United States v. Zucco

CURTIN, Chief Judge.

Defendant in this criminal action is charged with the unlawful possession and transportation of several firearms under 18 U.S.C.App. § 1202(a)(1). He moves now to suppress the evidence seized from his automobile pursuant to a search warrant authorized by Acting New York State Supreme Court Justice Charles J. Hannigan on March 17, 1980. His principal contention is that the affidavits underlying the warrant failed to explain either how the affiants knew the two anonymous tipsters were credible, or how they knew the information was reliable. These omissions, defendant insists, infringed his constitutional rights under the Fourth Amendment to the United States Constitution.

The parties do not disagree about the facts leading to the issuance of the warrant.

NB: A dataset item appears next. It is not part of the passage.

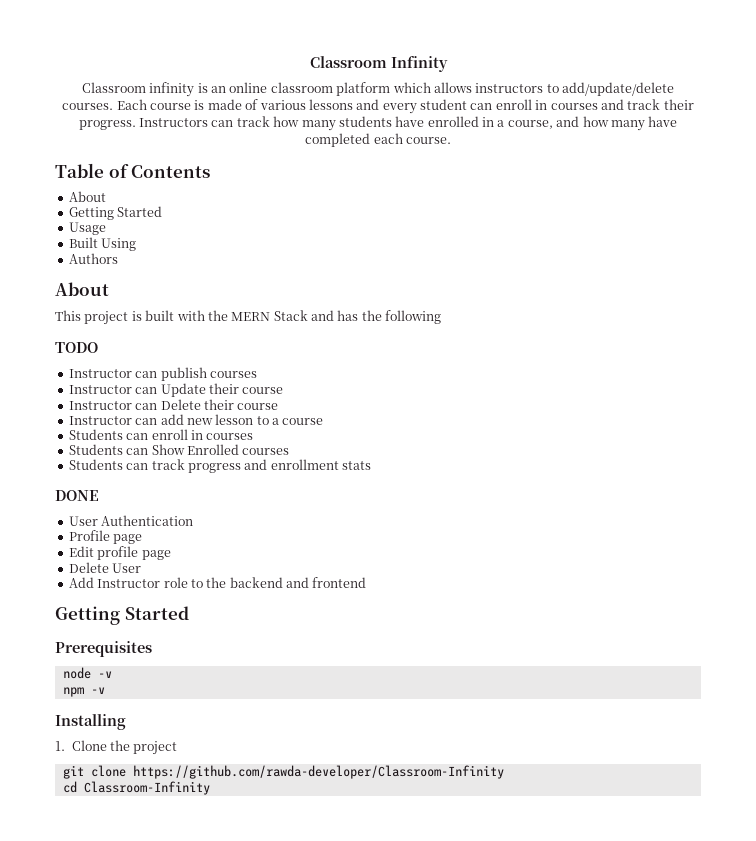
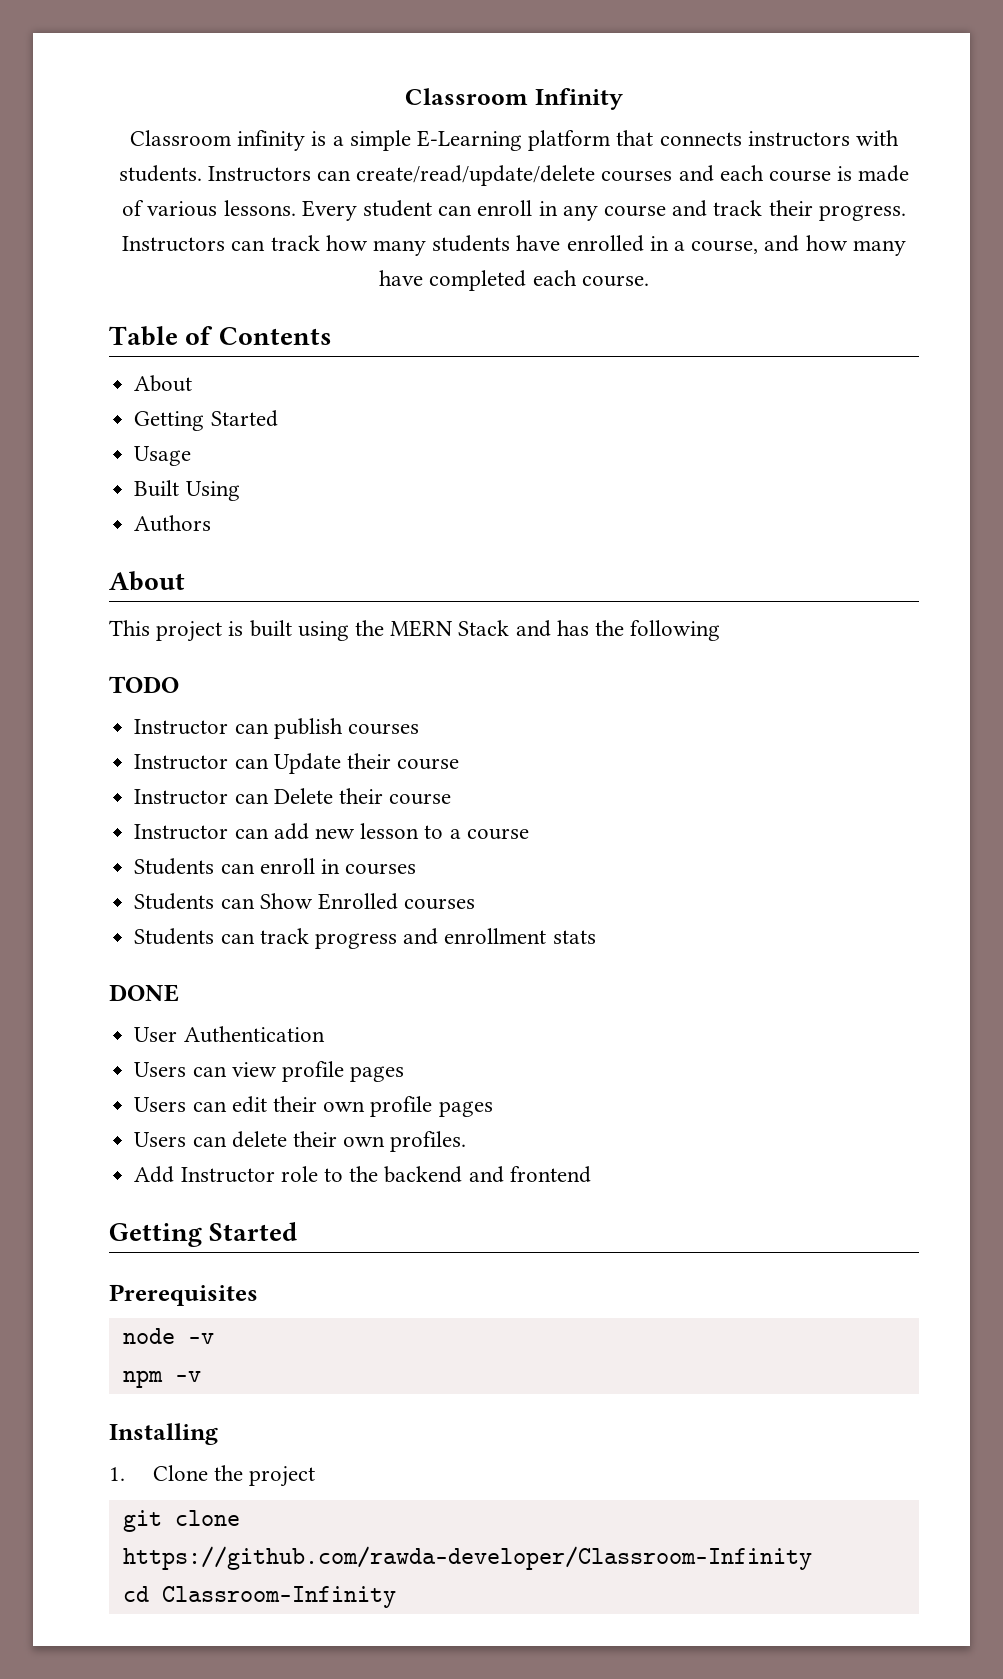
[211,82,675,96] [62,99,147,110] an online classroom platform which allows instructors to add/update/delete courses. Each -> [332,130,900,151] [118,165,764,186] a simple E-Learning platform that connects instructors with students. Instructors can create/read/update/delete courses and each
[308,99,417,114] lessons and every -> [223,200,357,221] lessons. Every
[550,103,598,110] courses -> [562,205,667,221] any course
[176,310,205,321] with -> [297,621,349,641] using
[68,530,143,544] [68,546,171,560] [68,562,142,573] Profile page // Edit profile page // Delete User -> [134,1061,405,1082] [134,1096,493,1117] [134,1131,467,1152] Users can view profile pages // Users can edit their own profile pages // Users can delete their own profiles.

According to his affidavit, Detective Darrell Eddings of the Niagara Falls Police Department received a phone call from an anonymous man at 9:10 a. m. on March 17, 1980. The caller told him he saw a man put some pistols into the wheel well of a station wagon parked in front of 401 56th Street. A black truck and a black wooden camper were attached by tow to the station wagon. The caller added that the man also had three sub-machine guns and would be gone within an hour. Finally, the caller asserted that this person was the one responsible for recent bombings and threats in the area. Besides this information, Detective Eddings noted that Detective Cardinal told him he had just received a similar phone call.

Detective Jack Cardinal, also with the Niagara Falls Police Department, stated in his affidavit that he spoke with an anonymous caller at 9:30 a. m. on March 17. The male caller1 told him he had seen two handguns someone was trying to sell. He further told Detective Cardinal that a man and “women”2 were leaving town in a green station wagon with Maine license plates which was pulling a black truck.

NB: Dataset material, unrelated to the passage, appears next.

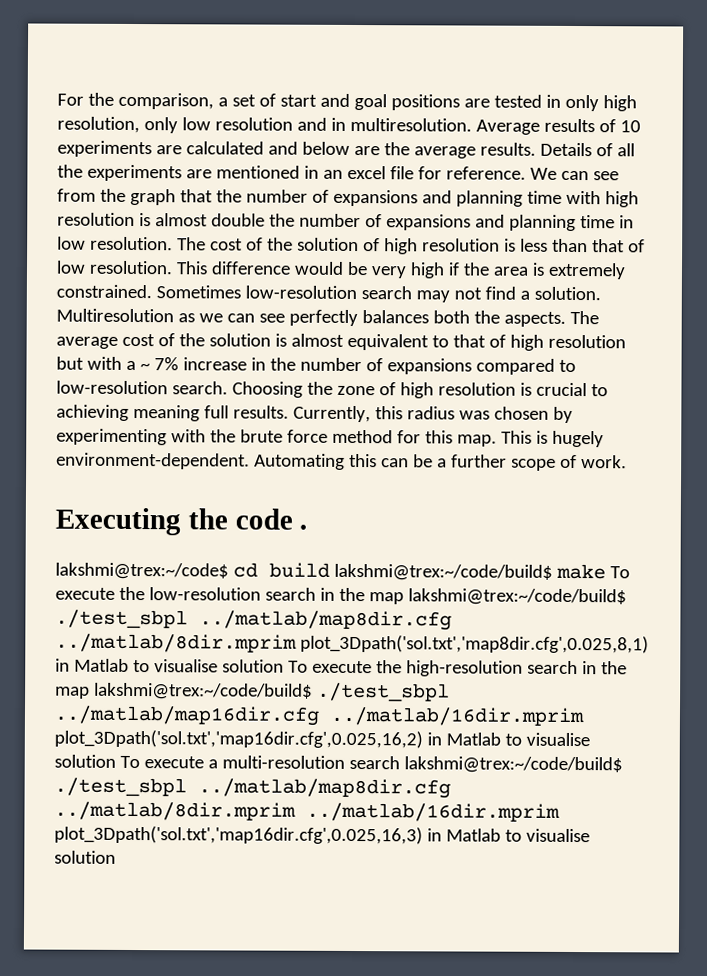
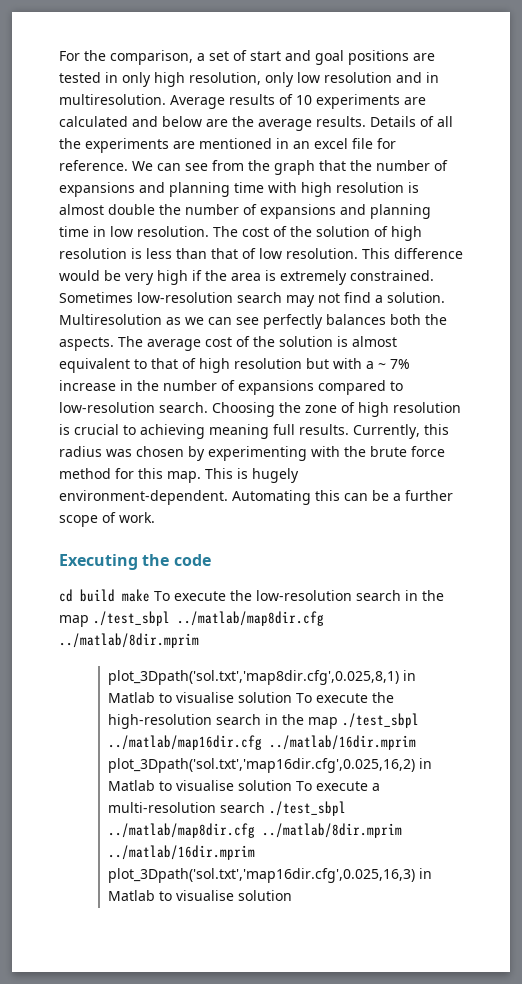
[299,524,308,530] [55,562,229,580] . // lakshmi@trex:~/code$ -> (211, 560) //
[333,563,553,581] lakshmi@trex:~/code/build$ -> (115, 595) none
[407,588,627,606] [55,609,452,631] [55,633,297,653] lakshmi@trex:~/code/build$ ./test_sbpl ../matlab/map8dir.cfg ../matlab/8dir.mprim -> [93,611,324,626] [59,633,199,648] ./test_sbpl ../matlab/map8dir.cfg ../matlab/8dir.mprim //
[93,682,313,700] lakshmi@trex:~/code/build$ -> (338, 723) none
[403,756,623,774] lakshmi@trex:~/code/build$ -> (265, 807) none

The third and final affidavit of any significance3 was that of P. J. Petrie of the New York State Police. According to Petrie, Detective Cardinal phoned him with the information he had just received from the anonymous caller. In response, Petrie called New York State Trooper James Farrell and Margie Vergy, a toll collector at Grand Island, and asked them to be on the lookout for the green station wagon. When Vergy saw the vehicle a short time later, she called Petrie, who relayed the information to Trooper Farrell. Farrell stopped the vehicles a short distance south of the toll booth. Within 20 minutes of Vergy’s phone call, Petrie arrived at the scene. He recognized the driver of the station wagon as Anthony Zueco, a “person of questionable character with numerous arrests” dating *903back to 1971, including, inter alia, the illegal possession of a weapon and the interstate transportation of stolen goods. Zueco told Petrie that he and his girlfriend, the only two occupants in the car, were headed to Texas. When Zueco refused to consent to a search, the warrant was obtained.

Just as the parties do not dispute the facts, they do not disagree about the legal principles governing defendant’s challenge to the warrant. In Aguilar v. Texas, 378 U.S. 108, 84 S.Ct. 1509, 12 L.Ed.2d 723 (1964), and Spinelli v. United States, 393 U.S. 410, 89 S.Ct. 584, 21 L.Ed.2d 637 (1969), the United States Supreme Court established that when probable cause underlying a warrant depends on hearsay, the application must set forth both the circumstances suggesting illegal activity was underfoot and the circumstances showing the tipster was reliable. Defendant maintains the warrant fails the classic test in both respects.

He insists first that the informers saw only entirely innocent conduct. Because the licensed possession of handguns is legal in New York, he argues, mere evidence of their possession was insufficient to show a crime had occurred or was underway. Consequently, there were no circumstances to justify the informants’ belief that defendant was engaged in unlawful activity.

Defendant’s analysis is unconvincing. Contrary to his characterization, the behavior observed by the first phone caller was not necessarily innocuous. It was not unreasonable for the informant to infer that the suspect transferred the weapons to the wheel well of the station wagon, as opposed to the seats or cargo section of the vehicle, to prevent them from being noticed. Additionally, the second informer stated he saw two handguns “someone” was trying to sell, presumably referring to one of the car’s occupants. Even assuming the personal sale of handguns is legal, as defendant suggests, it cannot seriously be debated that the circumstances surrounding the alleged attempted sale were, at the very least, out of the ordinary.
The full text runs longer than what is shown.